After a wallpapering induced hiatus the Cuatrogatos Wine Club Didactic Selection is back, and after Part I and Part II, it could only be Part III. And Part III is the manzanilla pasada. Because when you have a manzanilla pasada, an amontillado and an oloroso, one of the three wines is not as the others.
The manzanilla “pasada” is a manzanilla subjected to the intense, voracious attention of the “beticus” flor of Sanlucar for quite literally as long as it takes. In fact a true manzanilla pasada is a manzanilla that has reached the point where the flor-feeding nutrients in the wine have been so depleted that the flor, deprived of fuel, is outgunned by more elemental forces, and concentration from evaporation means the wine increases in concentration quicker than the enervated flor can nibble away the alcohol.

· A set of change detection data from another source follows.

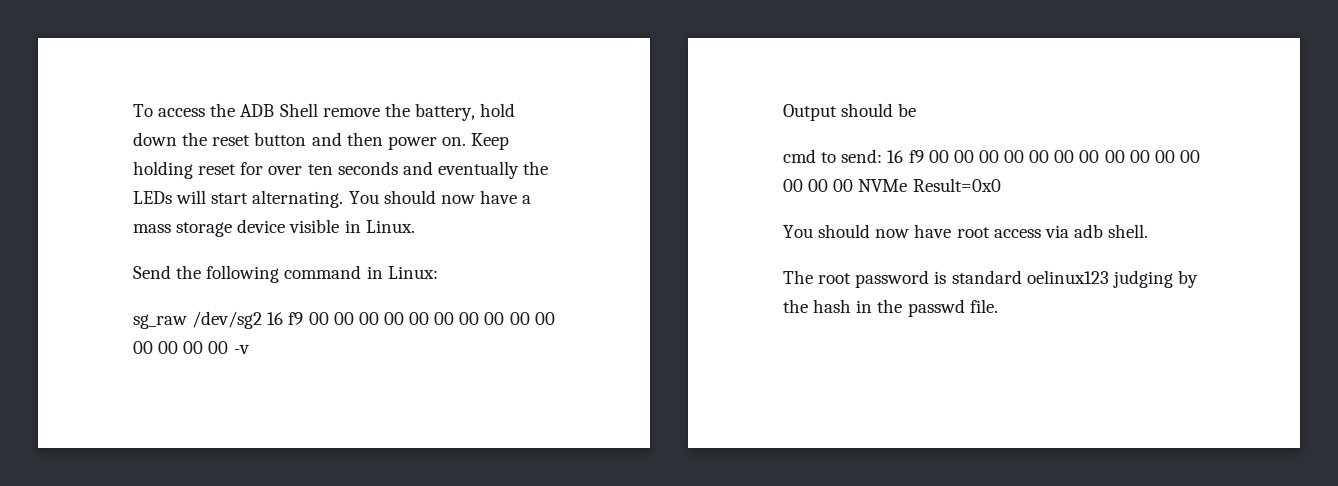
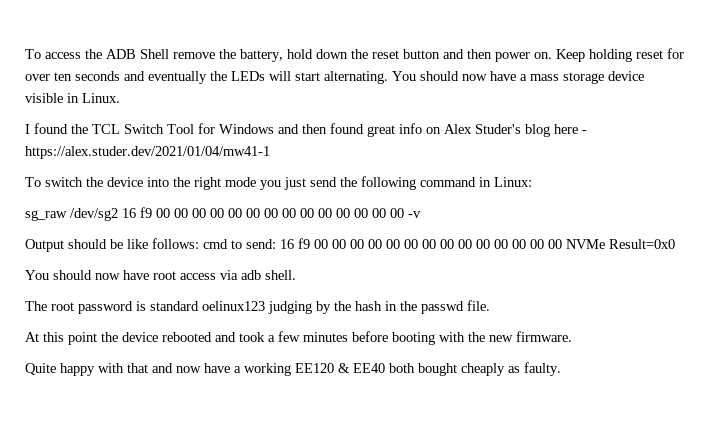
- Send the following command in Linux:
+ I found the TCL Switch Tool for Windows and then found great info on Alex Studer's blog here - https://alex.studer.dev/2021/01/04/mw41-1
+ To switch the device into the right mode you just send the following command in Linux:
- Output should be
- cmd to send: 16 f9 00 00 00 00 00 00 00 00 00 00 00 00 00 00 NVMe Result=0x0
+ Output should be like follows: cmd to send: 16 f9 00 00 00 00 00 00 00 00 00 00 00 00 00 00 NVMe Result=0x0
+ At this point the device rebooted and took a few minutes before booting with the new firmware.
+ Quite happy with that and now have a working EE120 & EE40 both bought cheaply as faulty.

But what it is not, most definitely not, is an oxidated wine (ok, there may be a touch at the edges – sometimes the flor needs a holiday). With this imaginative clear glass bottle, that fact is visible at first glance, and on drinking it you will not find any caramel or brandy.

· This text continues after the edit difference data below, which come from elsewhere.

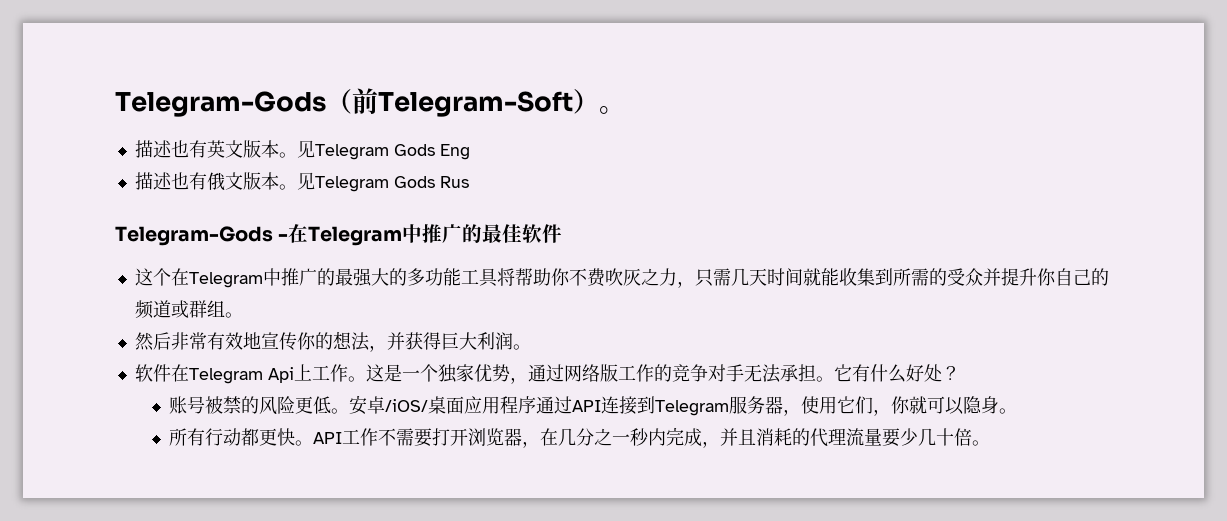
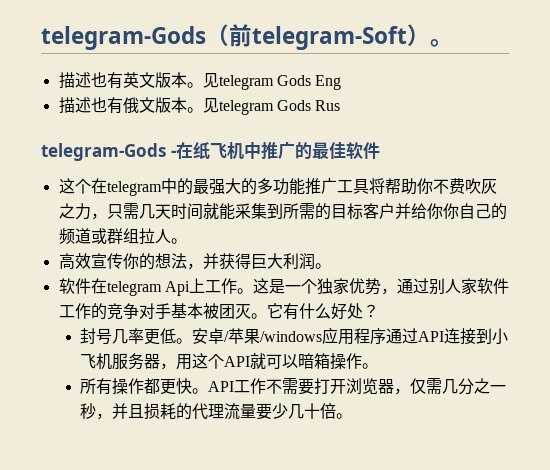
- Telegram-Gods（前Telegram-Soft）。
+ telegram-Gods（前telegram-Soft）。
- 见Telegram Gods Eng
+ 见telegram Gods Eng
- 见Telegram Gods Rus
+ 见telegram Gods Rus
- Telegram-Gods -在Telegram中推广的最佳软件
+ telegram-Gods -在纸飞机中推广的最佳软件
- 这个在Telegram中推广的最强大的多功能工具将帮助你不费吹灰之力，只需几天时间就能收集到所需的受众并提升你自己的频道或群组。
- 然后非常有效地宣传你的想法，并获得巨大利润。
+ 这个在telegram中的最强大的多功能推广工具将帮助你不费吹灰之力，只需几天时间就能采集到所需的目标客户并给你你自己的频道或群组拉人。
+ 高效宣传你的想法，并获得巨大利润。
- 软件在Telegram Api上工作。
+ 软件在telegram Api上工作。
- 这是一个独家优势，通过网络版工作的竞争对手无法承担。
+ 这是一个独家优势，通过别人家软件工作的竞争对手基本被团灭。
- 账号被禁的风险更低。安卓/iOS/桌面应用程序通过API连接到Telegram服务器，使用它们，你就可以隐身。
+ 封号几率更低。安卓/苹果/windows应用程序通过API连接到小飞机服务器，用这个API就可以暗箱操作。
- 所有行动都更快。
+ 所有操作都更快。
- API工作不需要打开浏览器，在几分之一秒内完成，并且消耗的代理流量要少几十倍。
+ API工作不需要打开浏览器，仅需几分之一秒，并且损耗的代理流量要少几十倍。

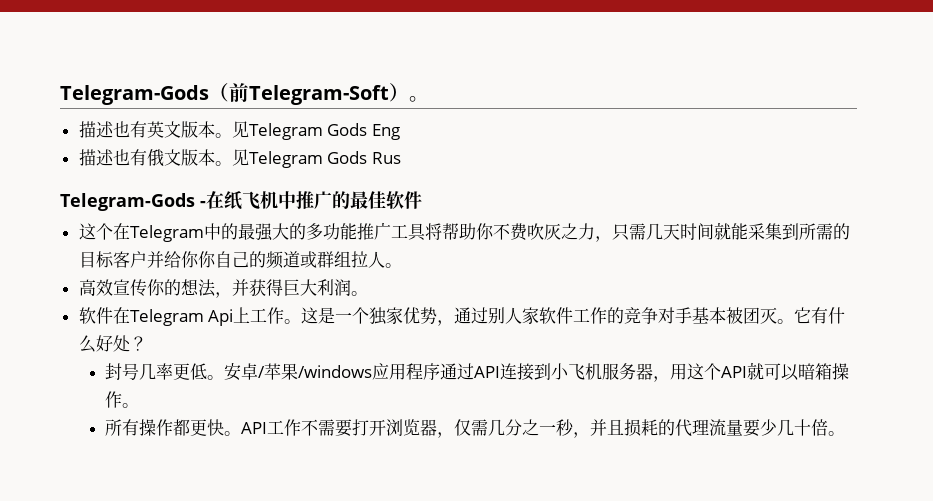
- telegram-Gods（前telegram-Soft）。
+ Telegram-Gods（前Telegram-Soft）。
- 见telegram Gods Eng
+ 见Telegram Gods Eng
- 见telegram Gods Rus
+ 见Telegram Gods Rus
- telegram-Gods -在纸飞机中推广的最佳软件
+ Telegram-Gods -在纸飞机中推广的最佳软件
- 这个在telegram中的最强大的多功能推广工具将帮助你不费吹灰之力，只需几天时间就能采集到所需的目标客户并给你你自己的频道或群组拉人。
+ 这个在Telegram中的最强大的多功能推广工具将帮助你不费吹灰之力，只需几天时间就能采集到所需的目标客户并给你你自己的频道或群组拉人。
- 软件在telegram Api上工作。
+ 软件在Telegram Api上工作。

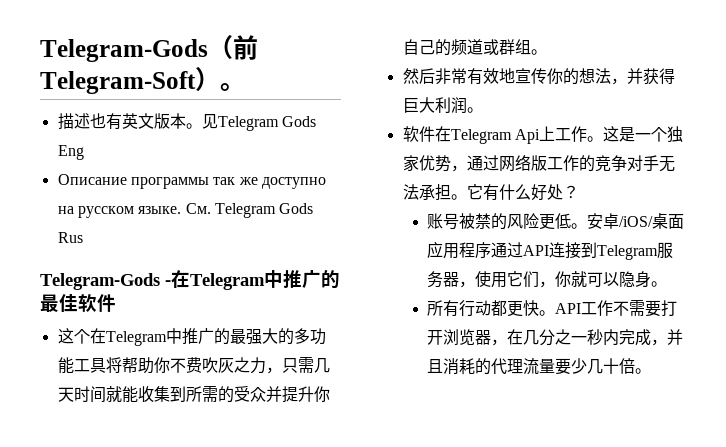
- 描述也有俄文版本。见Telegram Gods Rus
+ Описание программы так же доступно на русском языке. См. Telegram Gods Rus
- Telegram-Gods -在纸飞机中推广的最佳软件
+ Telegram-Gods -在Telegram中推广的最佳软件
- 这个在Telegram中的最强大的多功能推广工具将帮助你不费吹灰之力，只需几天时间就能采集到所需的目标客户并给你你自己的频道或群组拉人。
- 高效宣传你的想法，并获得巨大利润。
+ 这个在Telegram中推广的最强大的多功能工具将帮助你不费吹灰之力，只需几天时间就能收集到所需的受众并提升你自己的频道或群组。
+ 然后非常有效地宣传你的想法，并获得巨大利润。
- 这是一个独家优势，通过别人家软件工作的竞争对手基本被团灭。
+ 这是一个独家优势，通过网络版工作的竞争对手无法承担。
- 封号几率更低。安卓/苹果/windows应用程序通过API连接到小飞机服务器，用这个API就可以暗箱操作。
+ 账号被禁的风险更低。安卓/iOS/桌面应用程序通过API连接到Telegram服务器，使用它们，你就可以隐身。
- 所有操作都更快。
+ 所有行动都更快。
- API工作不需要打开浏览器，仅需几分之一秒，并且损耗的代理流量要少几十倍。
+ API工作不需要打开浏览器，在几分之一秒内完成，并且消耗的代理流量要少几十倍。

Rather, the result of that process (and here unfortunately I have to warn that not all manzanilla pasadas are indeed such a creature) is a wine that is maybe not as ethereal on the nose as a top manzanilla can be, but on the palate a step up in intensity, concentration and expression, even compared to manzanillas that have been as long in the making and chiselled as Maruja. But there is more to it than that even.

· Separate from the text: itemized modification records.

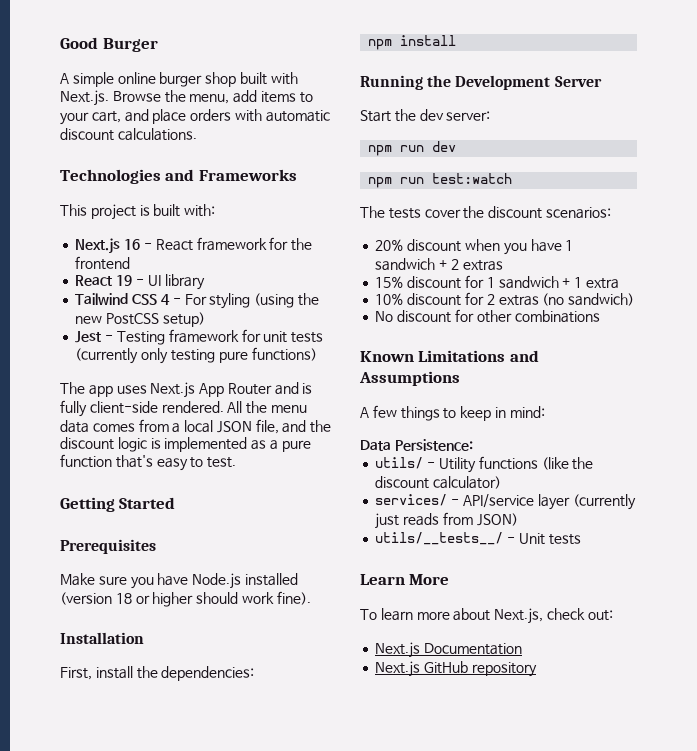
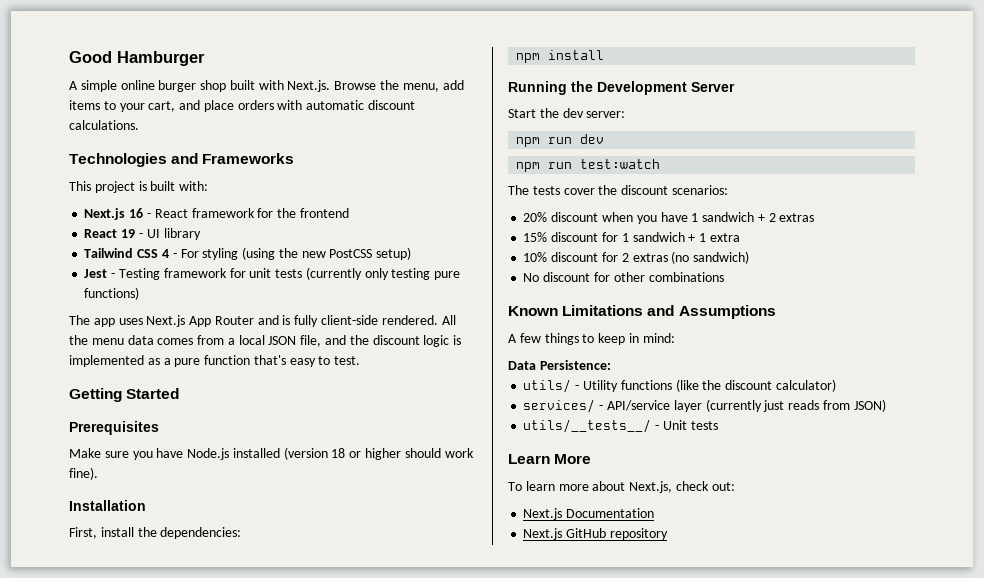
- Good Burger
+ Good Hamburger

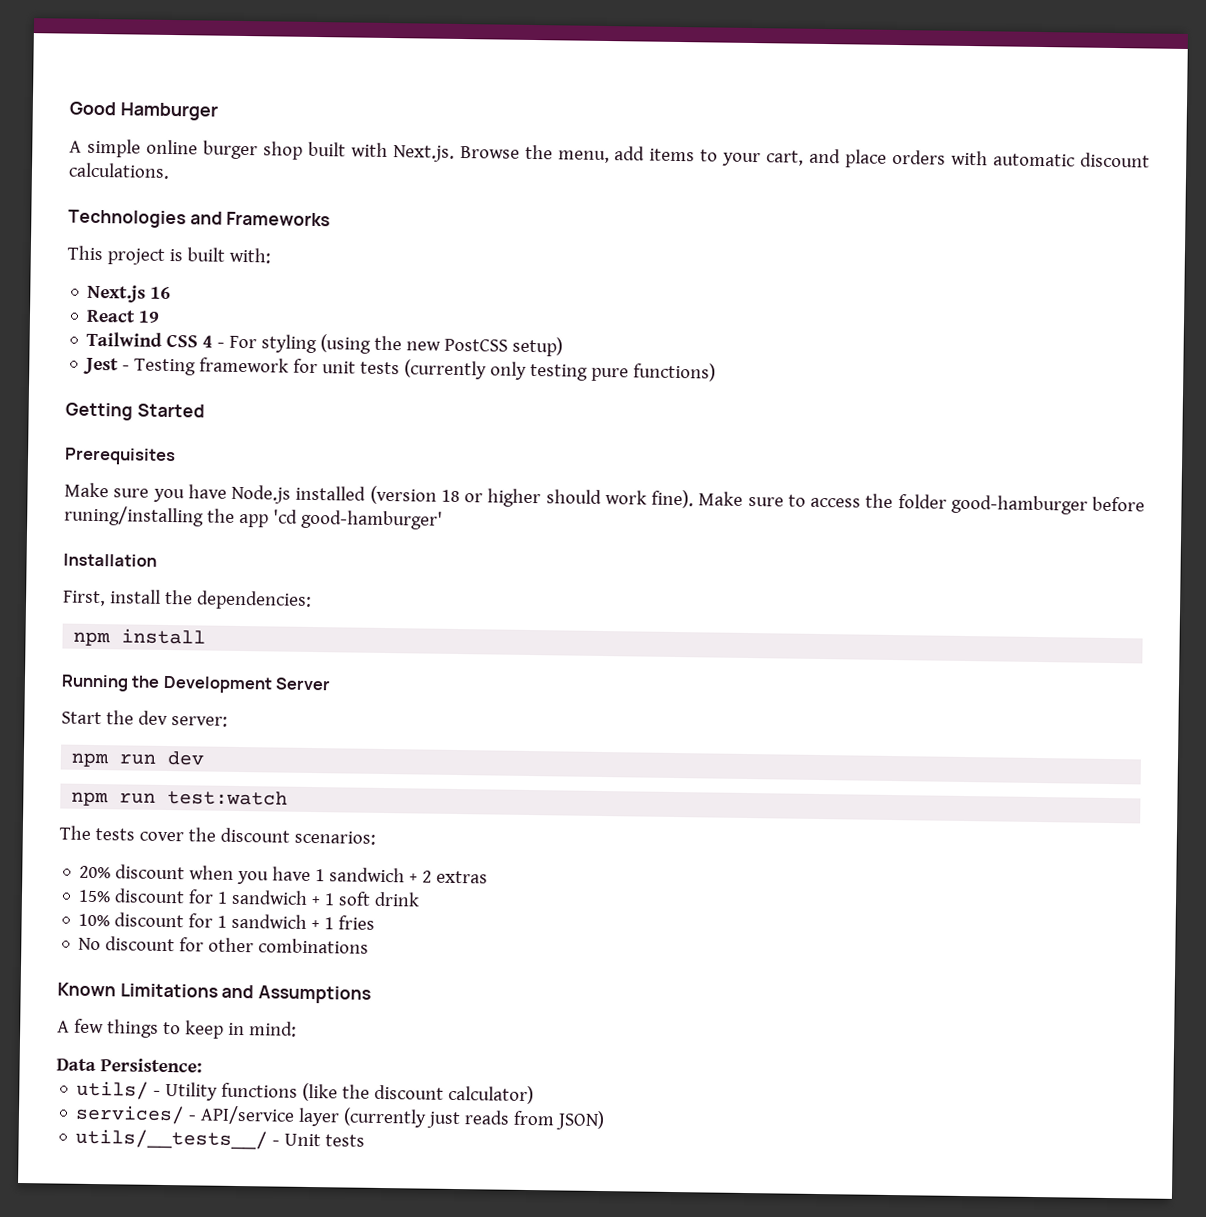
- Next.js 16 - React framework for the frontend
+ Next.js 16
- React 19 - UI library
+ React 19
- The app uses Next.js App Router and is fully client-side rendered. All the menu data comes from a local JSON file, and the discount logic is implemented as a pure function that's easy to test.
+ Make sure to access the folder good-hamburger before runing/installing the app 'cd good-hamburger'
- 15% discount for 1 sandwich + 1 extra
+ 15% discount for 1 sandwich + 1 soft drink
- 10% discount for 2 extras (no sandwich)
+ 10% discount for 1 sandwich + 1 fries
- Learn More
- To learn more about Next.js, check out:
- Next.js Documentation
- Next.js GitHub repository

The cultured folks that read this blog will know all about sake. How the rice is milled to take away the coarse outside husk of the grain, and how that grinding allows the brewing to unleash the flavour of the core of the rice. Fruits that you could never imagine in a grain of rice.
I always feel like something similar happens with manzanilla pasadas (and the superannuated finos of Jerez). All that attention from the flor mills the wine down to its inner core and reveals what is in the heart of the wine.
The transformation is not as surprising as the rice into tropical fruit of sake but the resulting wines can be quite outstanding. The unlayering of flavours can reveal so many different kernels: in this case, the Blanquito to me is green apple, but there are manzanilla pasadas that have so much spice and savour, or ripe melony fruit, that you can’t quite believe the word manzanilla on the label.
And of course the flor doesn’t just eat the wine: the cabezuelas feed it from below, enriching it and polishing over the sanded corners. The result is something that is dry and drying but full in body and as elegant a wine as any you will try.
This wine is not a lineal descendant, or even a cousin, of the Maruja, but comes from the Blanco Brothers of Callejuela vinos (the guys behind la Choza, from Part I) and forms part of a quite majestic selection of older sherries that they have – with la Casilla (amontillado) and El Cerro (oloroso). But I thought it would fit well because of the green apple at its core – some of the freshness I sometimes find in the Maruja too – although curiously the Maruja when pasada becomes an altogether more serious beast, and one that is also worth tracking down. In fact this wine is maybe a little bit atypical for a manzanilla pasada in its freshness, but for me all the better.
So here you have it. The expression of biological age and concentration. Next stop, oxidation!